* [Problem statement]: Below are records that contain pictures; transcribe the text exactly and omit the pictures.

[Stored items]
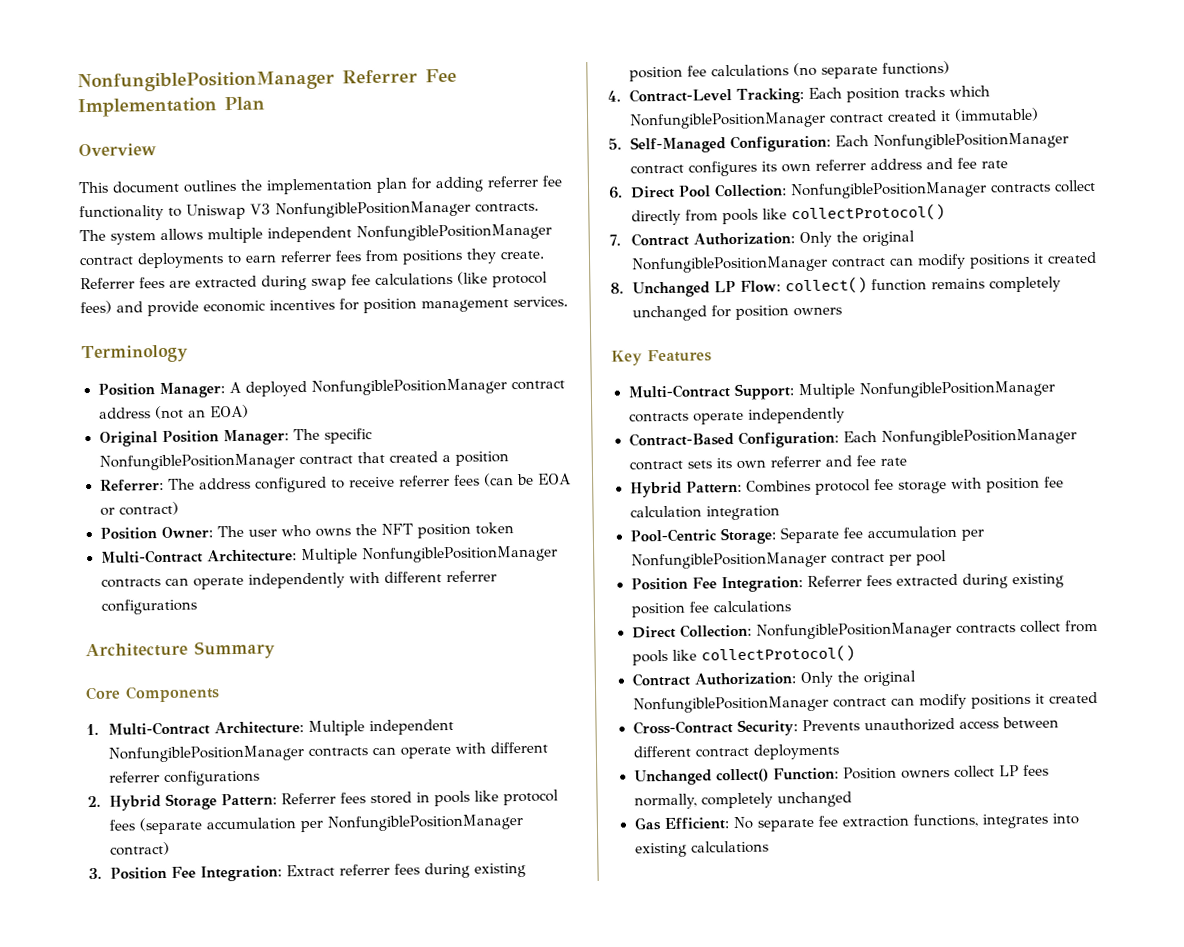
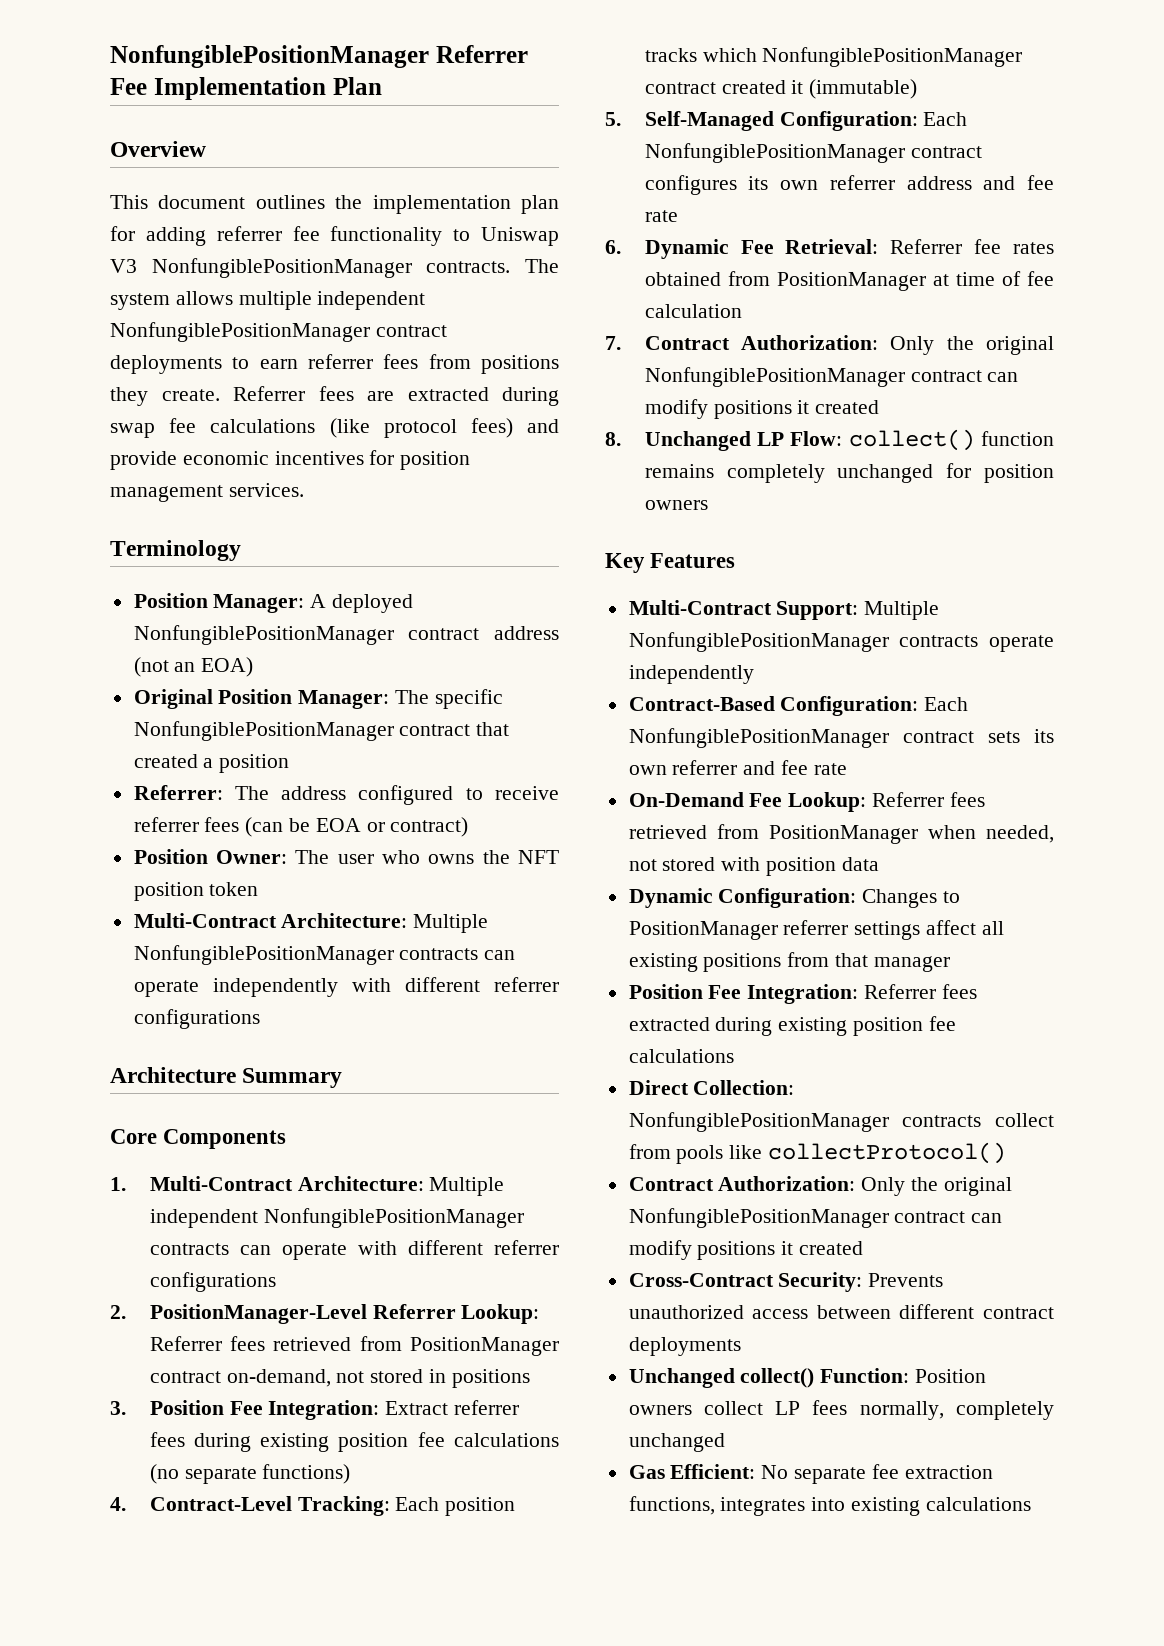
- 2. Hybrid Storage Pattern: Referrer fees stored in pools like protocol fees (separate accumulation per NonfungiblePositionManager contract)
+ 2. PositionManager-Level Referrer Lookup: Referrer fees retrieved from PositionManager contract on-demand, not stored in positions
- 6. Direct Pool Collection: NonfungiblePositionManager contracts collect directly from pools like collectProtocol()
+ 6. Dynamic Fee Retrieval: Referrer fee rates obtained from PositionManager at time of fee calculation
- Hybrid Pattern: Combines protocol fee storage with position fee calculation integration
- Pool-Centric Storage: Separate fee accumulation per NonfungiblePositionManager contract per pool
+ On-Demand Fee Lookup: Referrer fees retrieved from PositionManager when needed, not stored with position data
+ Dynamic Configuration: Changes to PositionManager referrer settings affect all existing positions from that manager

* [Task response]:
- 2. Hybrid Storage Pattern: Referrer fees stored in pools like protocol fees (separate accumulation per NonfungiblePositionManager contract)
+ 2. PositionManager-Level Referrer Lookup: Referrer fees retrieved from PositionManager contract on-demand, not stored in positions
- 6. Direct Pool Collection: NonfungiblePositionManager contracts collect directly from pools like collectProtocol()
+ 6. Dynamic Fee Retrieval: Referrer fee rates obtained from PositionManager at time of fee calculation
- Hybrid Pattern: Combines protocol fee storage with position fee calculation integration
- Pool-Centric Storage: Separate fee accumulation per NonfungiblePositionManager contract per pool
+ On-Demand Fee Lookup: Referrer fees retrieved from PositionManager when needed, not stored with position data
+ Dynamic Configuration: Changes to PositionManager referrer settings affect all existing positions from that manager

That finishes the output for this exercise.